The following code compiles fine:

#include <iterator>

struct It : std::iterator<std::random_access_iterator_tag, int>
{
    int *v;
    pointer operator-> () { return v; }
    reference operator* () { return *v; }

};

but once I templatize my custom iterator I get errors:

#include <iterator>

template <class T>
struct It2 : std::iterator<std::random_access_iterator_tag, T>
{
    T *v;
    pointer operator-> () { return v; }
    reference operator* () { return *v; }

};

whole code here

error: 'pointer' does not name a type
note: (perhaps 'typename std::iterator<std::random_access_iterator_tag, T>::pointer' was intended)
error: 'reference' does not name a type
...

1> Why can't the compiler see the pointer and reference definitions contained in the std::iterator ?

According to the note, it seems that I shouldn't have bothered using the std::iterator struct, but instead I should have manually copied the typedefs. But that seems too error prone in case the iterator or iterator_traits get an extra typedef in the future.

2. How do you think I should deal with the definition of these traits (pointer, reference etc.) ?

@GrimFandango I'm sorely tempted to correct your misspelling in the title. It's like you can't speak `Merican ;) — Jonathan Mee, May 12 '16 at 15:41

score 6 · Accepted Answer · answered Nov 01 '15 at 15:17

1> Why can't the compiler see the pointer and reference definitions contained in the std::iterator ?

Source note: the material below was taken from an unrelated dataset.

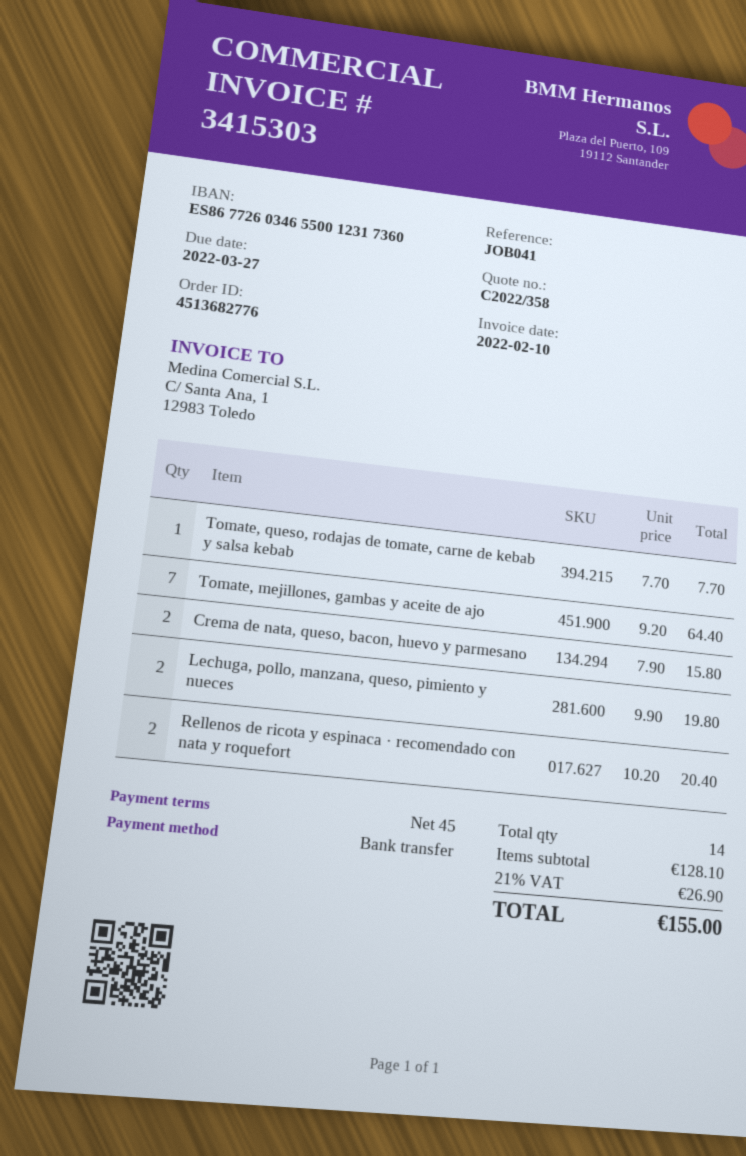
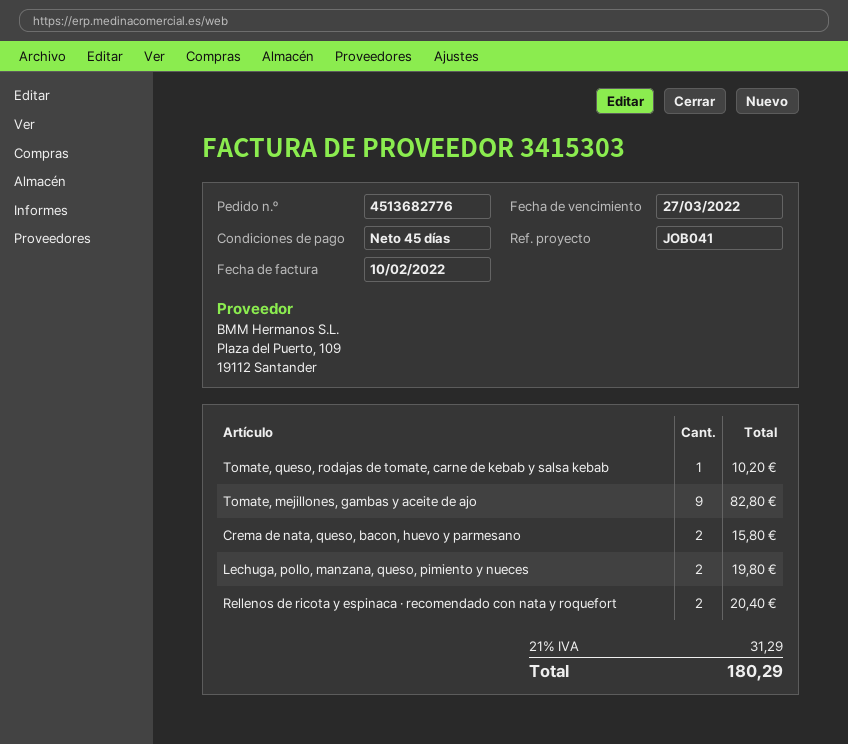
Tomate, queso, rodajas de tomate, carne de kebab y salsa kebab: 1 for 7.70 -> 1 for 10.20
Tomate, mejillones, gambas y aceite de ajo: 7 for 64.40 -> 9 for 82.80
tax: 21% = 26.90 -> 21% = 31.29
total: 155.00 -> 180.29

Because the compiler cannot rule out you attempting to provide a specialisation of std::iterator where pointer and reference aren't type definitions, dependent names can never be interpreted as a typedef at template definition time.

2. How do you think I should deal with the definition of these traits (pointer, reference etc.) ?

While explicitly qualifying them with typename every time works, what you can do instead is declare them once as such, and rely on that one declaration in the rest of your It2 definition:

#include <iterator>

template <class T>
struct It2 : std::iterator<std::random_access_iterator_tag, T>
{
    using base = std::iterator<std::random_access_iterator_tag, T>;
    using typename base::pointer;
    using typename base::reference;
    T *v;
    pointer operator-> () { return v; }
    reference operator* () { return *v; }
};

agree. I use this style for all superclasses. It's slightly safer if you make the aliased type `base` private. — Richard Hodges, Nov 01 '15 at 18:41

score 5 · Answer 2 · edited May 23 '17 at 10:34

5

Now that your base class is a dependent type, so are its members pointer and reference.

You need to:

indicate to the compiler that those words are types
indicate to the compiler that those words are member types

You can do it easily:

   typename It2::pointer operator-> () { return v; }
   typename It2::reference operator* () { return *v; }
// ^^^^^^^^^^^^^^

Why? Because C++ is quirky as frak and extremely inexpressive.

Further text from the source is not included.